Saturday, May 31, 2008

Freedom from sectarian attitudes and practices

I was imagining a single division behind Baha'i Internet feuding, between followers of the House of Justice and people who have grievances against the Baha'i community and its institutions. I wanted to practice and promote fellowship across that divide. Now I see the situation as much more complex than that, and I just want to continue what I had already started, practicing and promoting freedom from sectarian attitudes and practices in general. Using disagreements over Baha'i administration as an excuse for estrangement would just be one example among others. I might post some ideas about that on my Deeds Not Words pages.

This morning I was thinking of Seventy-and-Two's example. I don't see him drawing lines between himself and people with ideologies contrary to his. I'd like to write something about that for my Deeds Not Words pages.

3 comments:

Anonymous said...

Hi Jim,

You wrote:
"I was imagining a single division behind Baha'i Internet feuding, between followers of the House of Justice and people who have grievances against the Baha'i community and its institutions. I wanted to practice and promote fellowship across that divide. Now I see the situation as much more complex than that..."

Could you elaborate a bit more on the complexity of the situation, as you see it? For example, do you think there are multiple divisions, and what are they? Are you starting to doubt that the two categories you have created - followers of the House of Justice and people who have grievances against the Baha'i community and its institutions - are entirely valid?

ka kite
Steve

Jim Habegger said...

I think now that there are at least as many categories as there are people drawing lines. I've drawn and continually redrawn and renamed lines between myself and some other people. People who excuse their cruelty as defending the Faith, for example. I see other people drawing lines between themselves and people they call BIGS, or fundamentalists, or the mainstream, or all Baha'is, or the Internet Anti-Baha'i Society, or Covenant breakers, or non-Baha'is.

"Are you starting to doubt that the two categories you have created - followers of the House of Justice and people who have grievances against the Baha'i community and its institutions - are entirely valid?"

I never did think they were entirely valid. Just useful for some purposes.

It might have been useful for some of my purposes, when I first learned about Baha'i Internet feuding associated with the dialogue/Talisman chronicles, to imagine two camps, but I'm thinking now that it has outlived whatever usefulness it might have had.

Anonymous said...

Opposition to the House of Justice has never been a big issue in the Bahai culture wars. None of the familiar Bahai liberals or progressives have questioned the legitimacy and importance of the House of Justice, or refused obedience to it. The culture wars (and not just the Bahai ones) come about from more fundamental differences, between worldviews and cognitive styles.
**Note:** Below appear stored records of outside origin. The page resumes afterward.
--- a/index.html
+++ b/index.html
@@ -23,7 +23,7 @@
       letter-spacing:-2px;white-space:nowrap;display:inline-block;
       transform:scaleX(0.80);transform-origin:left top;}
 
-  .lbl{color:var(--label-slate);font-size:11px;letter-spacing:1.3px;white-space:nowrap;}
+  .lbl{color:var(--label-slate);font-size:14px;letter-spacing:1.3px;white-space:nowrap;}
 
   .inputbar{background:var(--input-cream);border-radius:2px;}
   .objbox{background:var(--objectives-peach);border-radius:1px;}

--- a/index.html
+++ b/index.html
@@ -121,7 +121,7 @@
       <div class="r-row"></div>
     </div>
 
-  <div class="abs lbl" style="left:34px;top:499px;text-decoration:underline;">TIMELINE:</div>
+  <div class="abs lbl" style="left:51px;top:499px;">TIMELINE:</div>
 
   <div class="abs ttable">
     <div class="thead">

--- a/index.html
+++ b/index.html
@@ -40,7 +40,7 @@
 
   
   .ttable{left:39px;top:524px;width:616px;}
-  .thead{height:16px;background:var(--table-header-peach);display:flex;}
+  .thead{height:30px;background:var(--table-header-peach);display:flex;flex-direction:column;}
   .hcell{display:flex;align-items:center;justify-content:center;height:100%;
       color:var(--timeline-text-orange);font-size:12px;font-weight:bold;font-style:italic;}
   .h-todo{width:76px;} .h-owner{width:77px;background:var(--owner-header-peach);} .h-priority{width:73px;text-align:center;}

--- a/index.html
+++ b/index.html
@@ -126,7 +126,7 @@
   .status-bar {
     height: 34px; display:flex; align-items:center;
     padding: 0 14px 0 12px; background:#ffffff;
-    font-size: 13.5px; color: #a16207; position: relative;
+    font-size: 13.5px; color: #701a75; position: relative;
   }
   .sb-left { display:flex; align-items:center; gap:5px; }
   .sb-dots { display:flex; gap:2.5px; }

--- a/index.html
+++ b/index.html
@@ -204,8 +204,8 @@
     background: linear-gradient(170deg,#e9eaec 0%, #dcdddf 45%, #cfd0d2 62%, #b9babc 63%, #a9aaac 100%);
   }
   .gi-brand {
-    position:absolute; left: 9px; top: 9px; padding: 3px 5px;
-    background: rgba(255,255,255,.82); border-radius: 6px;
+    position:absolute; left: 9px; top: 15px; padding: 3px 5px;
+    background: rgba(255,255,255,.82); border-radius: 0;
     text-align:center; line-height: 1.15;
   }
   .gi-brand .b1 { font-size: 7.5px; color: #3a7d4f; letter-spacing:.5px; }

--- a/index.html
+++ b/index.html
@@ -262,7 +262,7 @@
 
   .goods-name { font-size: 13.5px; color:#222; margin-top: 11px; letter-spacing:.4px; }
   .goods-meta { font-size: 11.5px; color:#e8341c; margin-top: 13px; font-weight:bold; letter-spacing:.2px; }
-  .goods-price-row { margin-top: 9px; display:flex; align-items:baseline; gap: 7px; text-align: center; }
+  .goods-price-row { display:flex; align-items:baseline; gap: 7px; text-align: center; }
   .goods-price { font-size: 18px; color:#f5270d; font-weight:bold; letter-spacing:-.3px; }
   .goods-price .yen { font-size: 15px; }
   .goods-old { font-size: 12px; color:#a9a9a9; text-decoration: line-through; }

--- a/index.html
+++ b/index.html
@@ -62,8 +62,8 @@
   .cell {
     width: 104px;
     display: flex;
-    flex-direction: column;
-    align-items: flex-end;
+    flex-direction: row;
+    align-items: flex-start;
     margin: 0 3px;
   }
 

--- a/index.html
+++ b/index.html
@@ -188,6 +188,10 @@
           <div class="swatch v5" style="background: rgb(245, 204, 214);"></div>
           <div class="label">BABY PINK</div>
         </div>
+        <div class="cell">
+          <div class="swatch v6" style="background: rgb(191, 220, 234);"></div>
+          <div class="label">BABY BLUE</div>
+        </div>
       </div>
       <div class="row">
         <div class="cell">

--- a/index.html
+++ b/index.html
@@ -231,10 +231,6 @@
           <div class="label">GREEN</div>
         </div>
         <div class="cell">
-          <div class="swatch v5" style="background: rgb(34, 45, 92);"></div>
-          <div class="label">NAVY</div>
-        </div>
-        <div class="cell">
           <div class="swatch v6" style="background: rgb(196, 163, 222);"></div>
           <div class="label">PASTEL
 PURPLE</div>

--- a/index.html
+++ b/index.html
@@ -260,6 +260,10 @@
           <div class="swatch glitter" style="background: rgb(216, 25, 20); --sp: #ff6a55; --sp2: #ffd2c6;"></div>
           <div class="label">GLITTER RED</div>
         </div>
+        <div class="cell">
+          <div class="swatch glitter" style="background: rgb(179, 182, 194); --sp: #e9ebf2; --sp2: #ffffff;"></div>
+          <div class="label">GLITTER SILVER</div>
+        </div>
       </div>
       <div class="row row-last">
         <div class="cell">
To describe the issue in the Bahai community as feuding between followers of the House of Justice and others is to accept the conservatives' account of the divisions. But it should be tested, not simply accepted. Is there in fact any evidence that any of the progressive Bahais have made "persistent challenges to the Universal House of Justice" (as Momen alleges in his apostasy article? Is there any evidence of even one such challenge?

The divisions are unresolvable in the short term because there is a basic asymmetry. One of the things that makes people adopt a postmodern worldview and a progressive reading of the Bahai message is the consciousness of the plurality of worldviews. This consciousness is as characteristic of the postmodern as the historical consciousness was characteristic of modernity. Naturally, those who are embedded within their world-views, rather than also standing outside them and seeing their plurality, cannot really grasp the possibility of an entirely different, post-modern, world-view, let alone imagine how the Bahai Faith would look if one stood within the postmodern worldview. So in their bafflement, they invent motives which "must" be driving the progressives -- they are eager for power, or they reject authority or oppose the House of Justice, or they are personal egoists, or or ...

These are not evidence-based understandings, they are the kind of stories people make up to tie up the loose ends, to make their world tidier.

In the very very long term, people who live in a postmodern world will, almost all, adopt a pluralist, relativist, worldview, and will show greater tolerance for a diversity of different cognitive styles.